A spill of the leadership of the Liberal Party of Australia took place on 29 November 2007, following the defeat of the Howard government at the federal election five days earlier. The resulting ballot was an open race as outgoing prime minister John Howard had lost his own seat at the election, and his preferred successor Peter Costello refused to stand.

An election for the deputy leadership of the party was held, as under Liberal Party rules, all leadership positions are declared vacant after a general election, no matter what the outcome.

==Background==
John Howard announced his resignation on election night after the coalition's defeat in the 2007 federal election, including the loss of his own seat of Bennelong. He had led the party since 1995 and been prime minister since the 1996 election.

The deputy leader and outgoing Treasurer Peter Costello had for a long time been publicly heralded as the natural successor to John Howard, and was confirmed as such by Howard on 12 September. However, on 25 November, Costello announced he would not be a candidate for either leader or deputy leader of the party in opposition, saying that it was time for the party to move to the next generation, and that he himself intended to leave Parliament during the current term.

==Election rules==
Peter Costello announced on 27 November that the leadership and deputy leadership would be decided at a meeting held at midday on 29 November. All Liberal MPs and Senators were invited to attend, including those whose seats had yet to be decided, with the federal director deciding who would be eligible to vote based on the most up-to-date election results. Due to this, questions within the party were raised over the rules and legitimacy of the ballot. The loss of John Howard in Bennelong meant that the election of a new leader had to be held much closer to the election than would normally occur.

==Candidates==
Outgoing Defence Minister Brendan Nelson and outgoing Minister for the Environment and Water Resources Malcolm Turnbull indicated they would run for the party leadership. Outgoing Minister for Health and Ageing Tony Abbott also initially indicated his intention to stand for leader, but on 28 November, one day before the leadership election, he announced that he would no longer be a candidate; he said that he had not found enough support among the remaining Liberal MPs.
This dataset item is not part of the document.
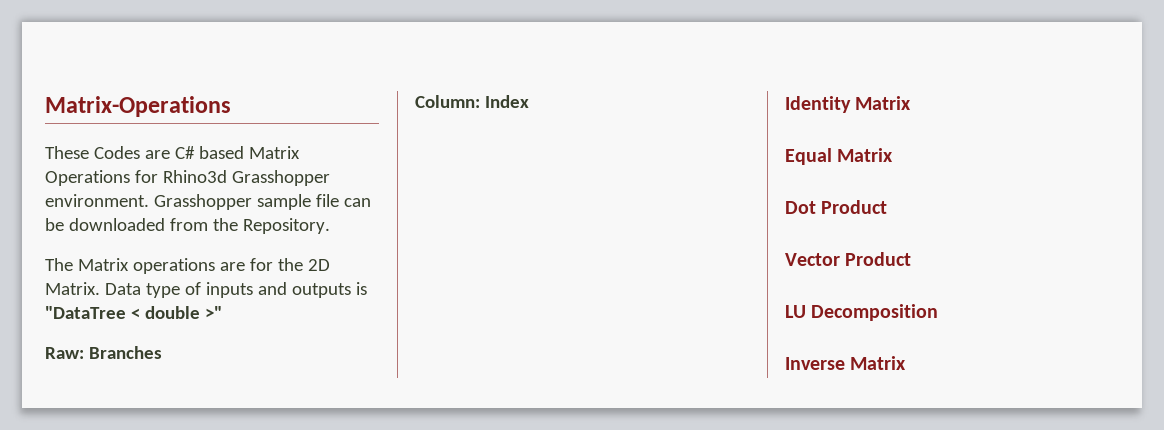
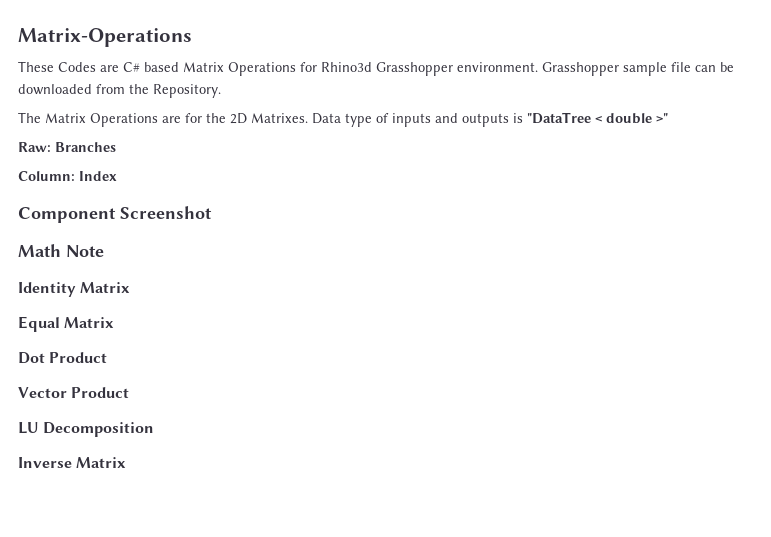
- The Matrix operations are for the 2D Matrix.
+ The Matrix Operations are for the 2D Matrixes.
+ Component Screenshot
+ Math Note

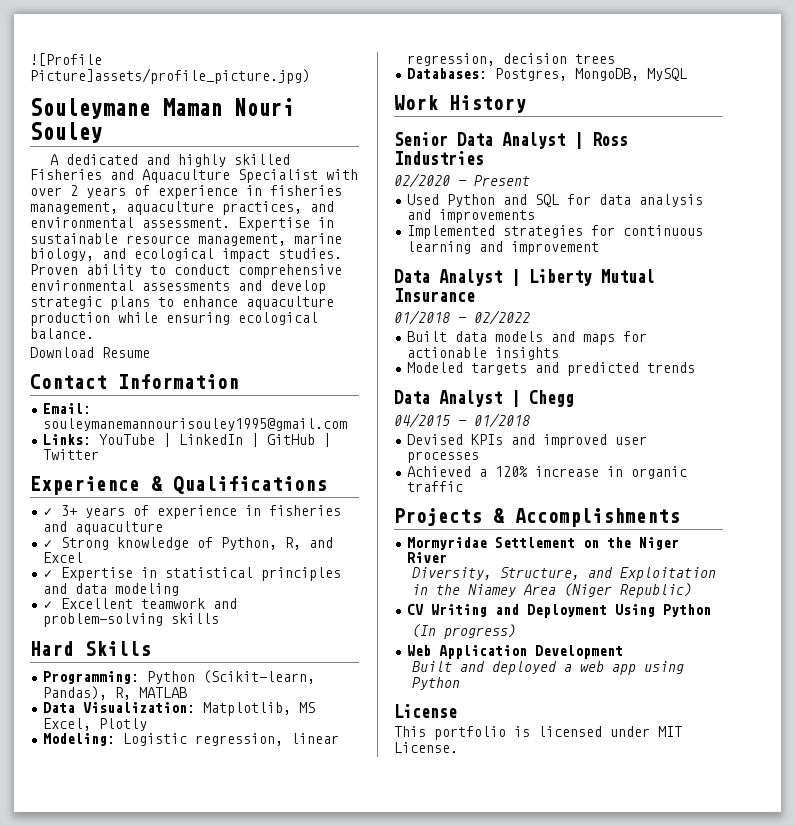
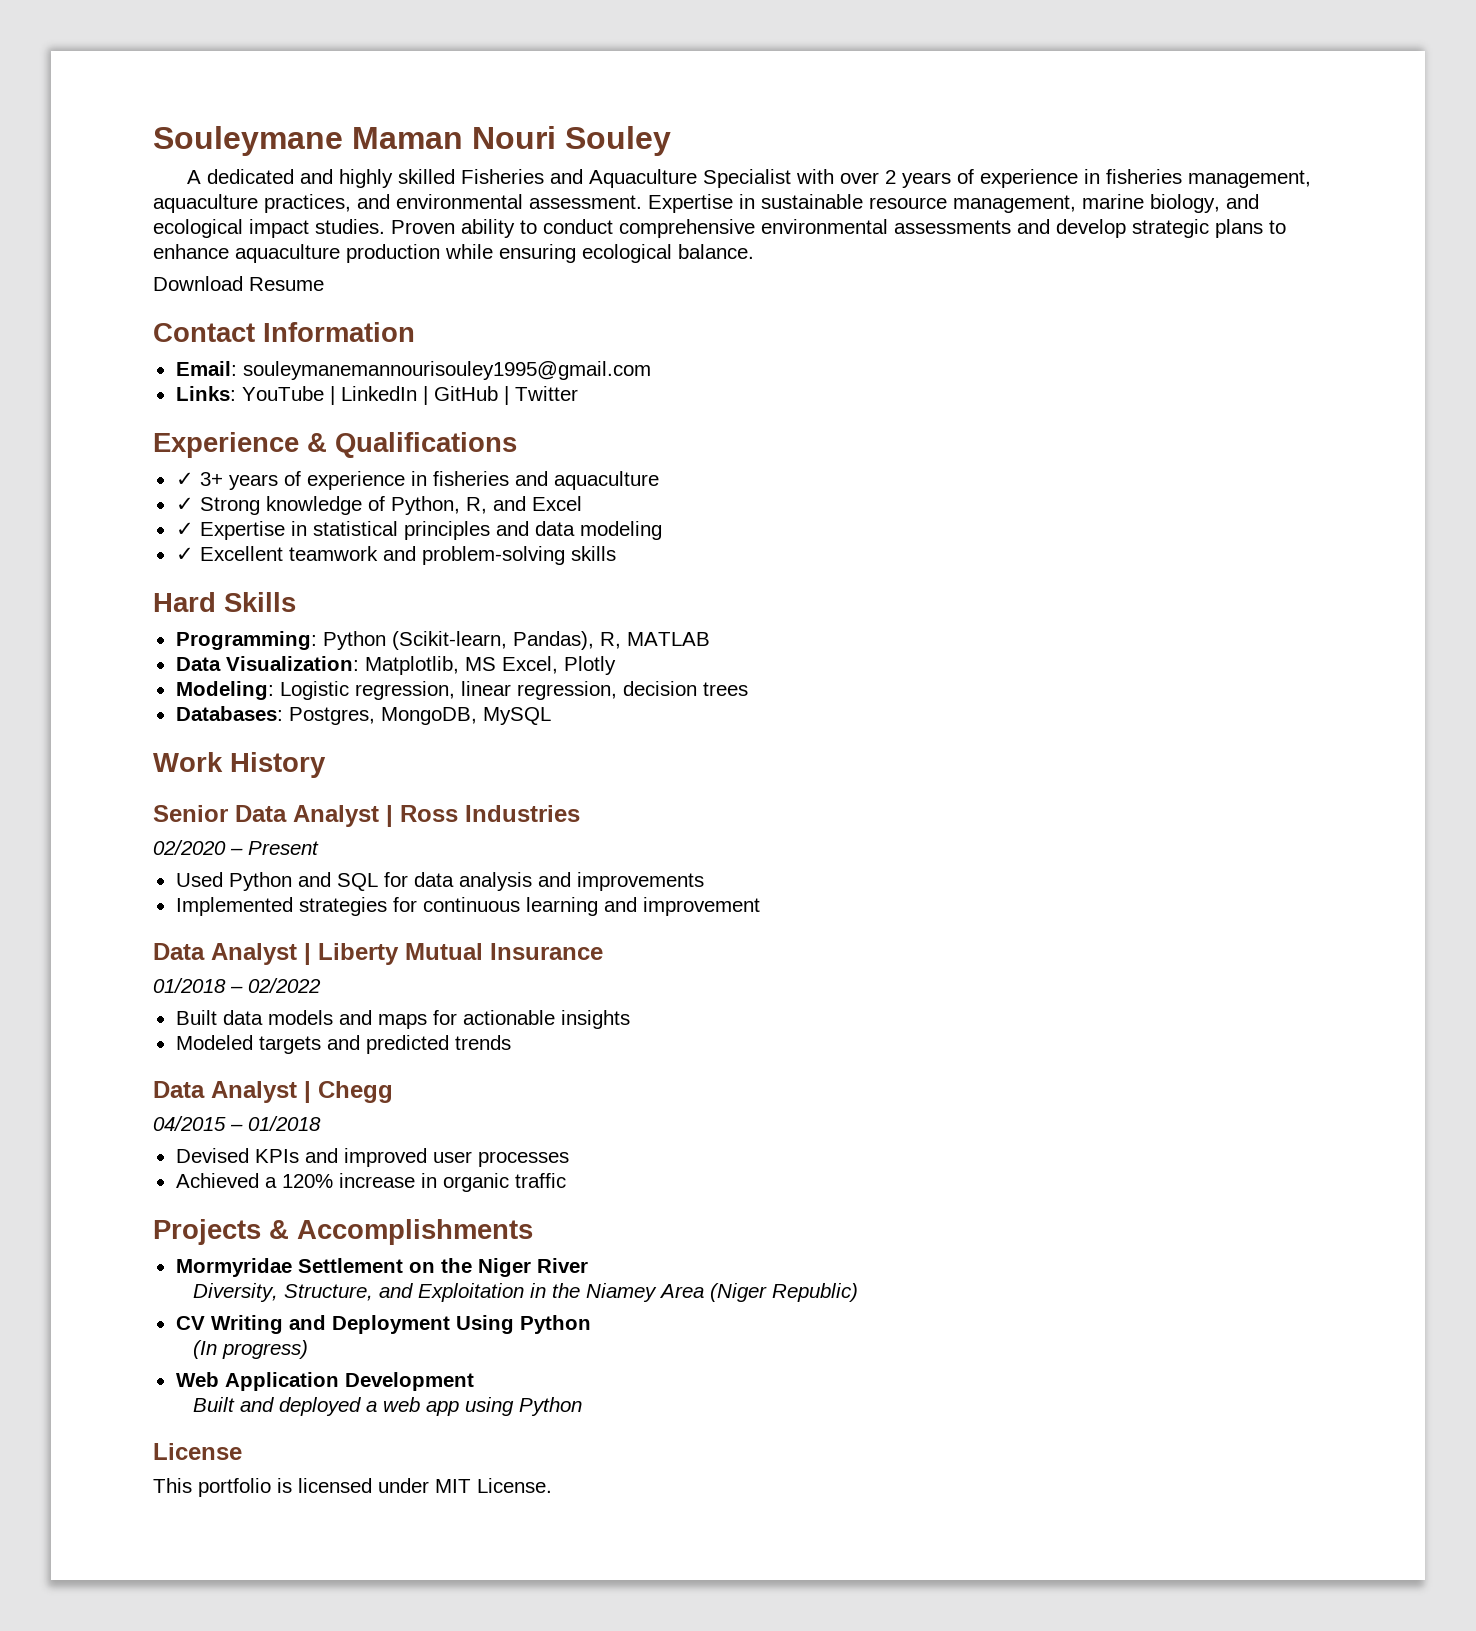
- ![Profile Picture]assets/profile_picture.jpg)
Prominent outgoing ministers such as former leader Alexander Downer and Joe Hockey ruled themselves out of the election.

Outgoing Minister for Education, Science and Training Julie Bishop, Minister for Ageing Christopher Pyne and Minister for Vocational and Further Education Andrew Robb indicated they would run for the deputy leadership.

==Campaign==
Malcolm Turnbull was the first candidate to announce his intention to lead the party and was said to have the largest support from Liberal MPs going into the ballot. Biographer Paddy Manning regards Turnbull's decision to criticise Howard over not apologising to the Stolen Generation as sending votes to Nelson.

Turnbull and Abbott proposed that the party should drop its support for the WorkChoices legislation following their defeat in the federal election. However Nelson said he would not support undoing WorkChoices.

==Outcome==
Brendan Nelson won the ballot for leader against Malcolm Turnbull, by 45 votes to 42. Julie Bishop was elected deputy leader with 44 votes, against 25 for Andrew Robb and 18 for Christopher Pyne.

===Leadership ballot===

| Candidate |  | Votes | % |
|---|---|---|---|
|  | Brendan Nelson | 45 | 51.7 |
|  | Malcolm Turnbull | 42 | 48.4 |

===Deputy leadership ballot===

| Candidate |  | Votes | % |
|---|---|---|---|
|  | Julie Bishop | 44 | 50.6 |
|  | Andrew Robb | 25 | 28.7 |
|  | Christopher Pyne | 18 | 20.7 |

Following this leadership spill Liberal MP Christopher Pyne floated the idea of the party electing future leaders by all party members not just Liberal MPs but to this day parliamentary Liberal members still retain the sole right in electing the leader.